Training a Variational Auto-Encoder

This guide will give a quick guide on training a variational auto-encoder (VAE) in torchbearer. We will use the VAE example from the pytorch examples here:

Defining the Model

We shall first copy the VAE example model.

class VAE(nn.Module):
    def __init__(self):
        super(VAE, self).__init__()

        self.fc1 = nn.Linear(784, 400)
        self.fc21 = nn.Linear(400, 20)
        self.fc22 = nn.Linear(400, 20)
        self.fc3 = nn.Linear(20, 400)
        self.fc4 = nn.Linear(400, 784)

    def encode(self, x):
        h1 = F.relu(self.fc1(x))
        return self.fc21(h1), self.fc22(h1)

    def reparameterize(self, mu, logvar):
        if self.training:
            std = torch.exp(0.5*logvar)
            eps = torch.randn_like(std)
            return eps.mul(std).add_(mu)
        else:
            return mu

    def decode(self, z):
        h3 = F.relu(self.fc3(z))
        return torch.sigmoid(self.fc4(h3))

    def forward(self, x):
        mu, logvar = self.encode(x.view(-1, 784))
        z = self.reparameterize(mu, logvar)
        return self.decode(z), mu, logvar

Defining the Data

We get the MNIST dataset from torchvision, split it into a train and validation set and transform them to torch tensors.

BATCH_SIZE = 128

transform = transforms.Compose([transforms.ToTensor()])

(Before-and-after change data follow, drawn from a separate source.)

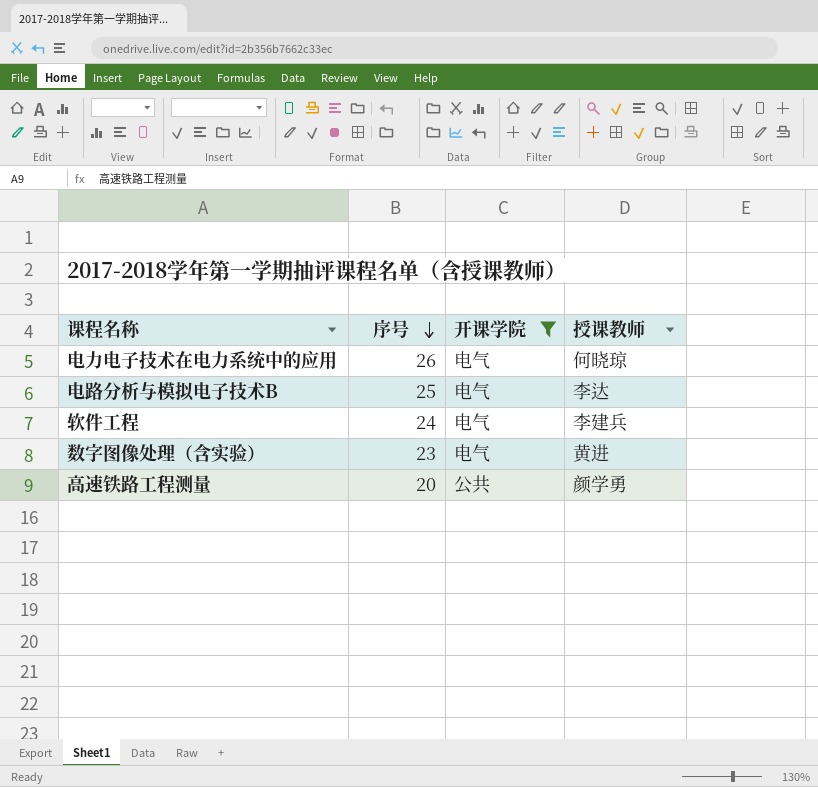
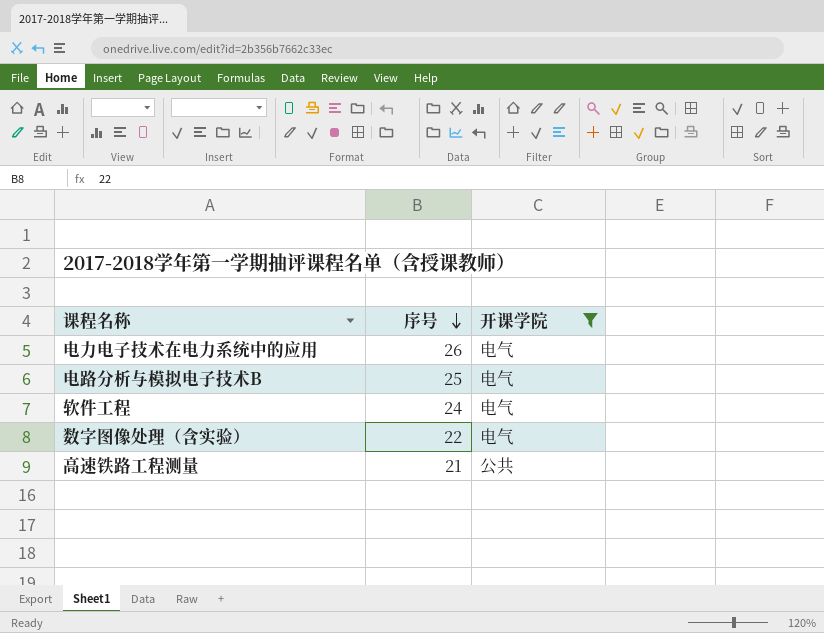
column 授课教师 | position: 4 -> none
数字图像处理（含实验） | 序号: 23 -> 22
高速铁路工程测量 | 序号: 20 -> 21

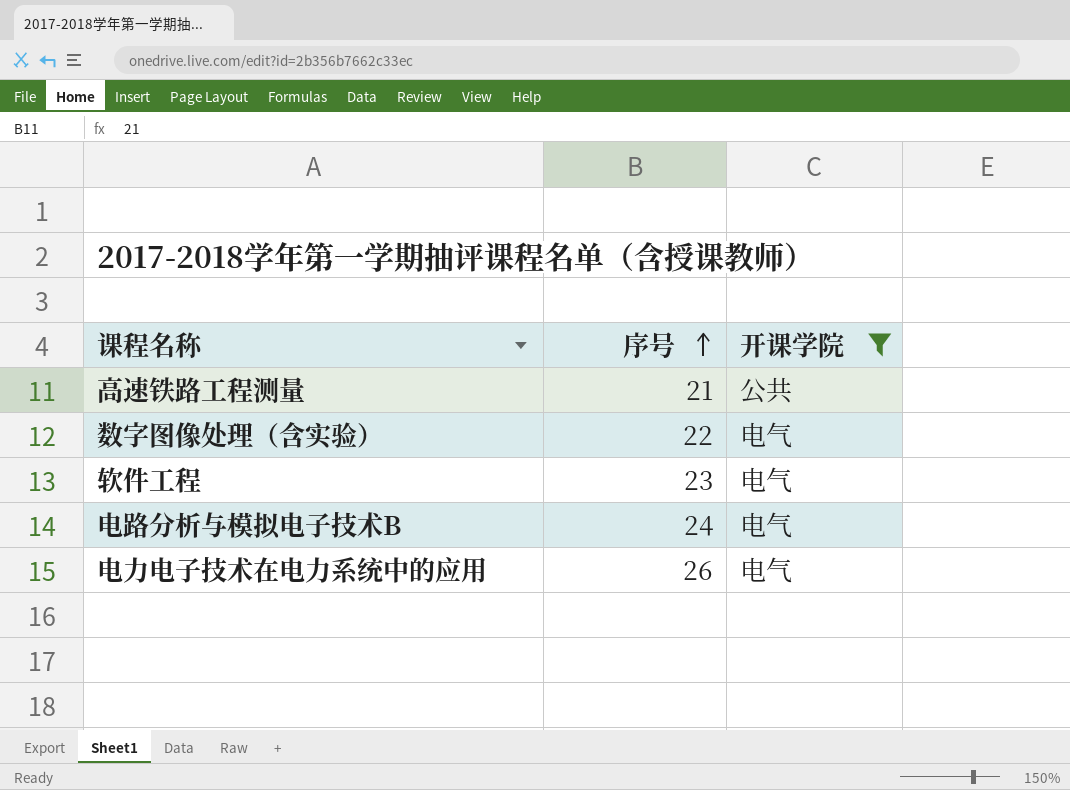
row order: 序号 descending -> 序号 ascending
软件工程 | 序号: 24 -> 23
电路分析与模拟电子技术B | 序号: 25 -> 24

# Define standard classification mnist dataset with random validation set

dataset = torchvision.datasets.MNIST('./data/mnist', train=True, download=True, transform=transform)
splitter = DatasetValidationSplitter(len(dataset), 0.1)
basetrainset = splitter.get_train_dataset(dataset)
basevalset = splitter.get_val_dataset(dataset)

The output label from this dataset is the classification label, since we are doing a auto-encoding problem, we wish the label to be the original image. To fix this we create a wrapper class which replaces the classification label with the image.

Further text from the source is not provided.